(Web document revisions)
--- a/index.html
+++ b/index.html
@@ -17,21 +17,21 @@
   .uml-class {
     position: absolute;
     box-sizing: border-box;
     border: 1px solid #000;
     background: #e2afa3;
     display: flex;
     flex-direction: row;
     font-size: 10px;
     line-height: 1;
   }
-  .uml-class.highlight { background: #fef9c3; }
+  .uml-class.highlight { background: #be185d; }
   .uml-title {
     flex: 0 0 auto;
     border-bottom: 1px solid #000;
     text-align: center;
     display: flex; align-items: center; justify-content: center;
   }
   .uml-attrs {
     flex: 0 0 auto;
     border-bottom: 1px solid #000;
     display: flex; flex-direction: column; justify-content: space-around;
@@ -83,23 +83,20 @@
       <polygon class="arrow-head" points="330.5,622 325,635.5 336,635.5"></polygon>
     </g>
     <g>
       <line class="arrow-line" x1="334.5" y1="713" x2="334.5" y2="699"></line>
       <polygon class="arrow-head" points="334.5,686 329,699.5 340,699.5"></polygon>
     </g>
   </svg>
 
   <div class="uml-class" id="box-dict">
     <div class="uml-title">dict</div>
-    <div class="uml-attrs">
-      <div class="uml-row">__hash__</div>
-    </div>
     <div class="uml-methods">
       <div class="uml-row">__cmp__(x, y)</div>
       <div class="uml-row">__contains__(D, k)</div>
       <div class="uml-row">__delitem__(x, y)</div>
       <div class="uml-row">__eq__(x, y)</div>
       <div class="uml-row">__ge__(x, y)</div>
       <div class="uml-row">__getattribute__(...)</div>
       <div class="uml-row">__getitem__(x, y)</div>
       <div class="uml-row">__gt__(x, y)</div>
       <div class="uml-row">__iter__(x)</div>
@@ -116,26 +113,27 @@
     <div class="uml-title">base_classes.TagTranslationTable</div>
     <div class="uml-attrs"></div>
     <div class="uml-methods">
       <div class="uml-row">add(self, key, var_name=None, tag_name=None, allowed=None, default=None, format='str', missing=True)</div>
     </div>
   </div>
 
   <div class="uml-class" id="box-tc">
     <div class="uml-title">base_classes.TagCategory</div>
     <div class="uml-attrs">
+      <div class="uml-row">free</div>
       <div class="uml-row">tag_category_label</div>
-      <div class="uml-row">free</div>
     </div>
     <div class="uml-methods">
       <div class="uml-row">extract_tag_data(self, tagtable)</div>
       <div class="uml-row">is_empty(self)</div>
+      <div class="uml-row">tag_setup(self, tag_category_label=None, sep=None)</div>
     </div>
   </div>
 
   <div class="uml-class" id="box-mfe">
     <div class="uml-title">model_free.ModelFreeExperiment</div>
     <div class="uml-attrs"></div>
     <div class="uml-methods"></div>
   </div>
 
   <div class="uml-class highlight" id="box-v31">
---
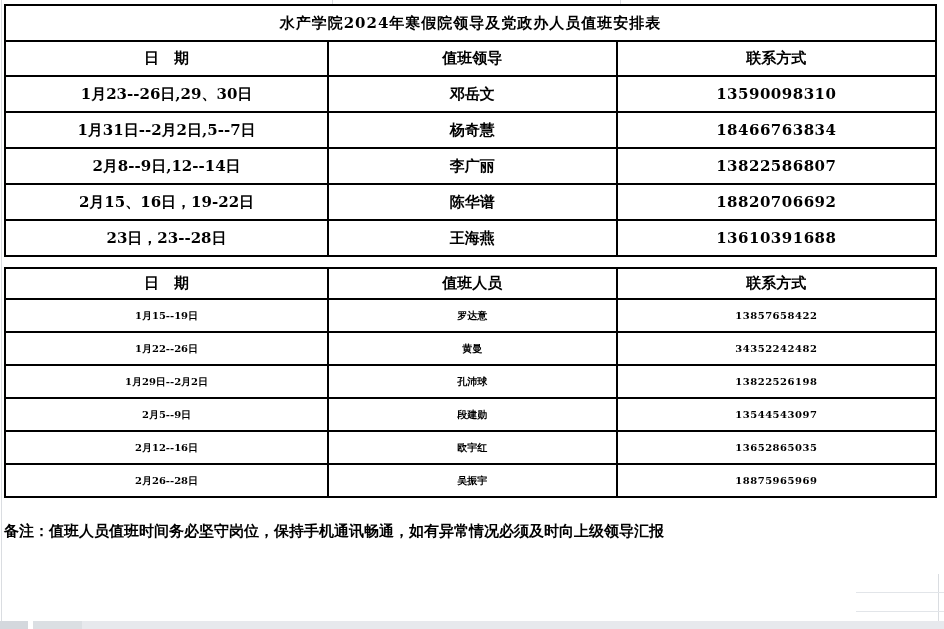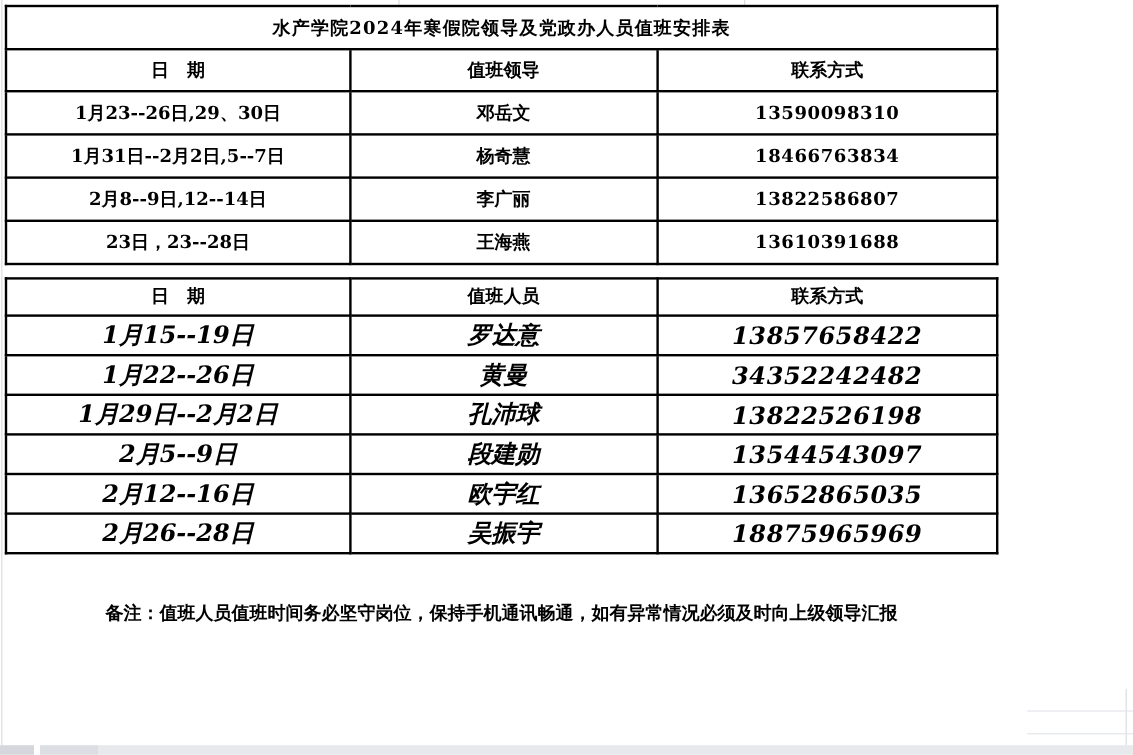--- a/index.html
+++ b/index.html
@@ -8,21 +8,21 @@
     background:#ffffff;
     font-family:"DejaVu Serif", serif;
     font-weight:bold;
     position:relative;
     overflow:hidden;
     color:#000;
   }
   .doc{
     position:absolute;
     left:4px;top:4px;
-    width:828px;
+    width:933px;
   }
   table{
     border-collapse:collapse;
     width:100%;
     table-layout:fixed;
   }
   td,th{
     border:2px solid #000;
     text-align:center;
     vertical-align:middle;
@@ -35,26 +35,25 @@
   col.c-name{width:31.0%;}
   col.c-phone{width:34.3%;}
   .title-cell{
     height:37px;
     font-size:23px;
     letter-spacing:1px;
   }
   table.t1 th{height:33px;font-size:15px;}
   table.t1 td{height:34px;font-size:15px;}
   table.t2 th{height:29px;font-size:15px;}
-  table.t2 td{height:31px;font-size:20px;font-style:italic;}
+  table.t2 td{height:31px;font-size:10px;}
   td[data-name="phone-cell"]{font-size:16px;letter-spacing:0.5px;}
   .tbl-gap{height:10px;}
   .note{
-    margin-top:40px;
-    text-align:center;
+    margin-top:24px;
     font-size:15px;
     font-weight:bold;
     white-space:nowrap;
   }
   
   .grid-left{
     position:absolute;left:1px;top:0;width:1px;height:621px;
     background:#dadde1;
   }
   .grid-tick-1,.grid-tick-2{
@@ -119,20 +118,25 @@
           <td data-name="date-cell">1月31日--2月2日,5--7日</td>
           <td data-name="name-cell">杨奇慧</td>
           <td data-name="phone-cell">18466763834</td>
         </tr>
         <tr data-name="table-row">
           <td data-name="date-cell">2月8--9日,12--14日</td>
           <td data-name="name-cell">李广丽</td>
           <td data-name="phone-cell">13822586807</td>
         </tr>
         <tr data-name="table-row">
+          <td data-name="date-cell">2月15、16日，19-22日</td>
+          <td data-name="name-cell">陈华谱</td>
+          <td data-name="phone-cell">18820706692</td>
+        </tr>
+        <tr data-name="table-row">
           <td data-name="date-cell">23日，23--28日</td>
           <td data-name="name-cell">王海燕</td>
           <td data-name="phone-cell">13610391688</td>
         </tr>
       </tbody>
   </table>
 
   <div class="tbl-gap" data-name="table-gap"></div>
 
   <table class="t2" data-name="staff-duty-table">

▶ _Exercise_
Go through the data above and copy each line that holds the word "flex".

▶ _Answer section_
     display: flex;
     flex-direction: row;
     flex: 0 0 auto;
     display: flex; align-items: center; justify-content: center;
     flex: 0 0 auto;
     display: flex; flex-direction: column; justify-content: space-around;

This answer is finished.